I don't know why but my only salvation was to put it in your egg out of the car and take it for a walk. Perhaps it has been because always I have calmed down with the rides in the car, in reality I am not so clear who was reassuring, if to me or to him.
That summer day we build value and we went with him to eat pizza as we have in the old days when we were just a couple with hunger, and the third member was non-existent even.
I think that was one of the things that dismay has caused me, from the minute of arriving only prayed for me that Gaston, with his two months of life, were comfortable and were of your liking that place.
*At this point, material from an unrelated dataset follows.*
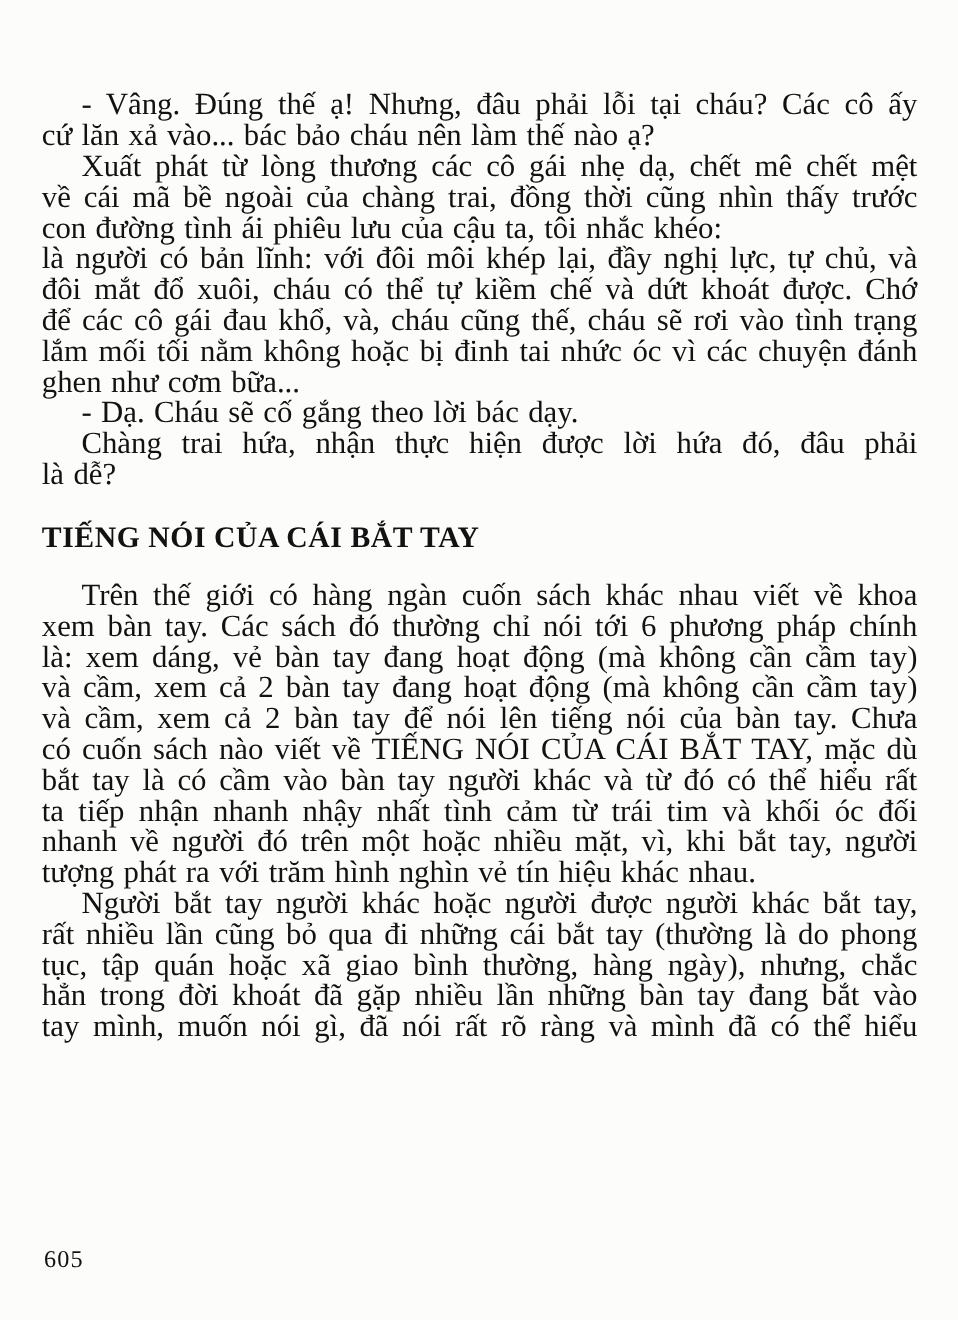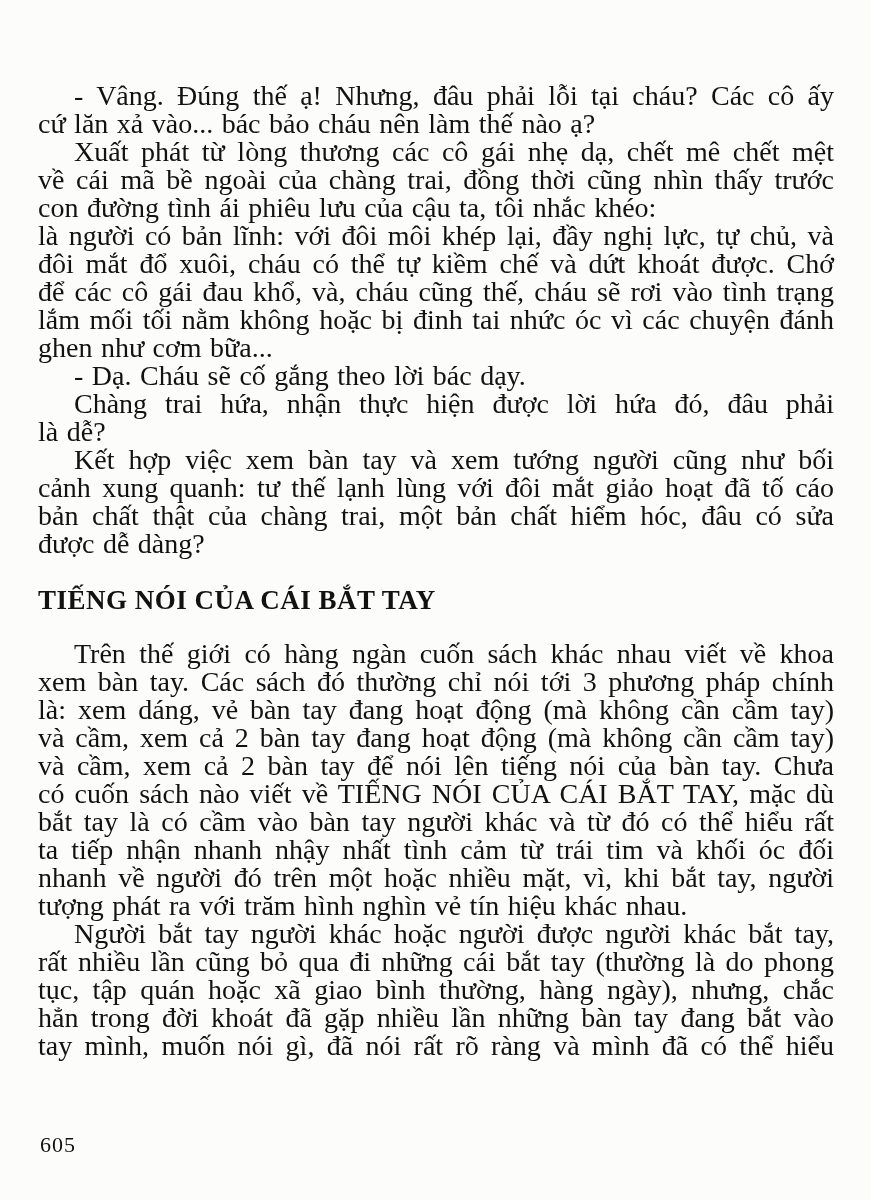"Kết hợp việc xem bàn" div.para { html: <div> <div>Kết hợp việc xem bàn tay và xem tướng người cũng như bối</div> <div>cảnh xung quanh: tư thế lạnh lùng với đôi mắt giảo hoạt đã tố cáo</div> <div>bản chất thật của chàng trai, một bản chất hiểm hóc, đâu có sửa</div> <div>được dễ dàng?</div> </div> -> none }
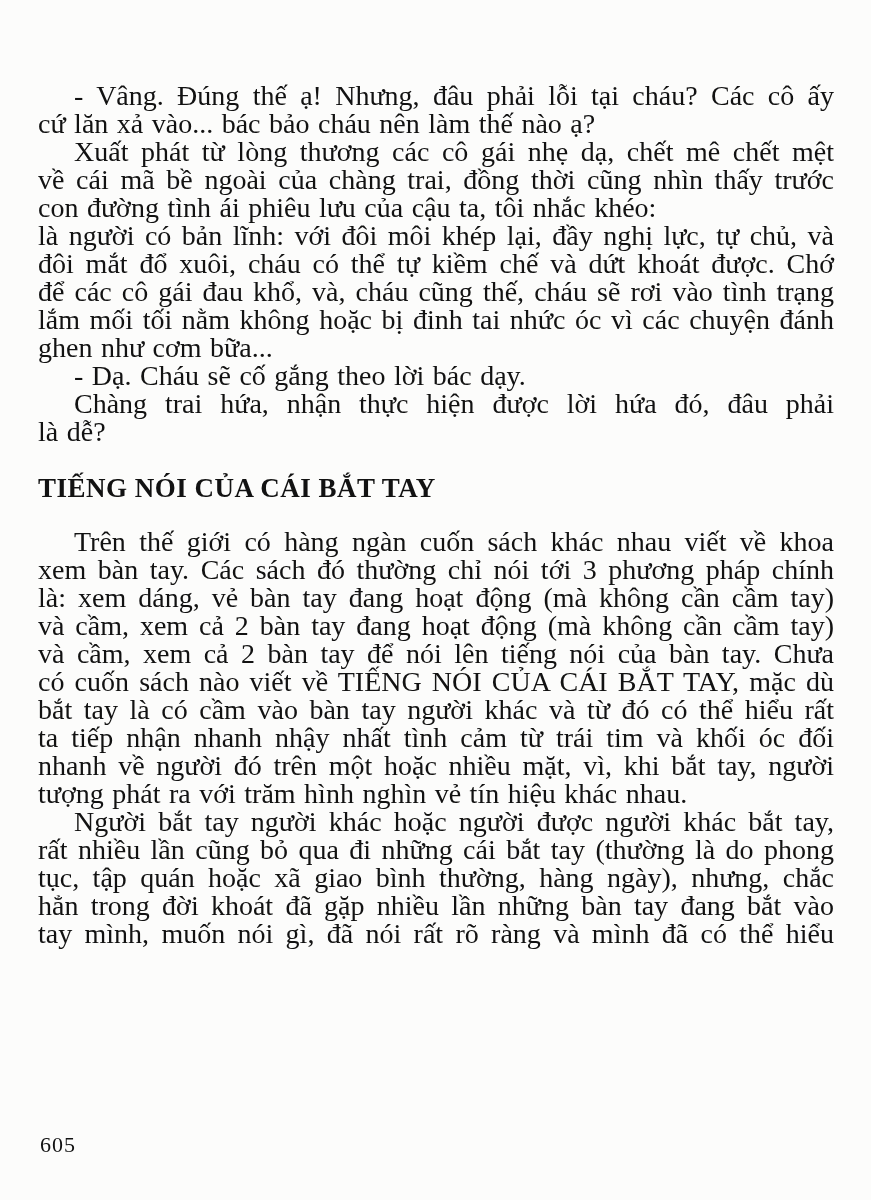"xem bàn tay. Các sách" div.line { text: 3 -> 6 }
Any movement or sound that could alter it provoked in me a scare, almost sacrilegious.
We sat down, made ourselves comfortable to that mini to be as smoothly as possible and we ask for the menu... Wow, a break absolutely deserved and hoping not to move a pin in that local.
They began to bring us things, it seemed that battle won, when Gaston to jaw swing begins with its asymmetrical sounds of something that, crying was not, rather, shouts of a character abominable. Took air to continue the calvary while the people on the sides watching with gestures accusers and of pity.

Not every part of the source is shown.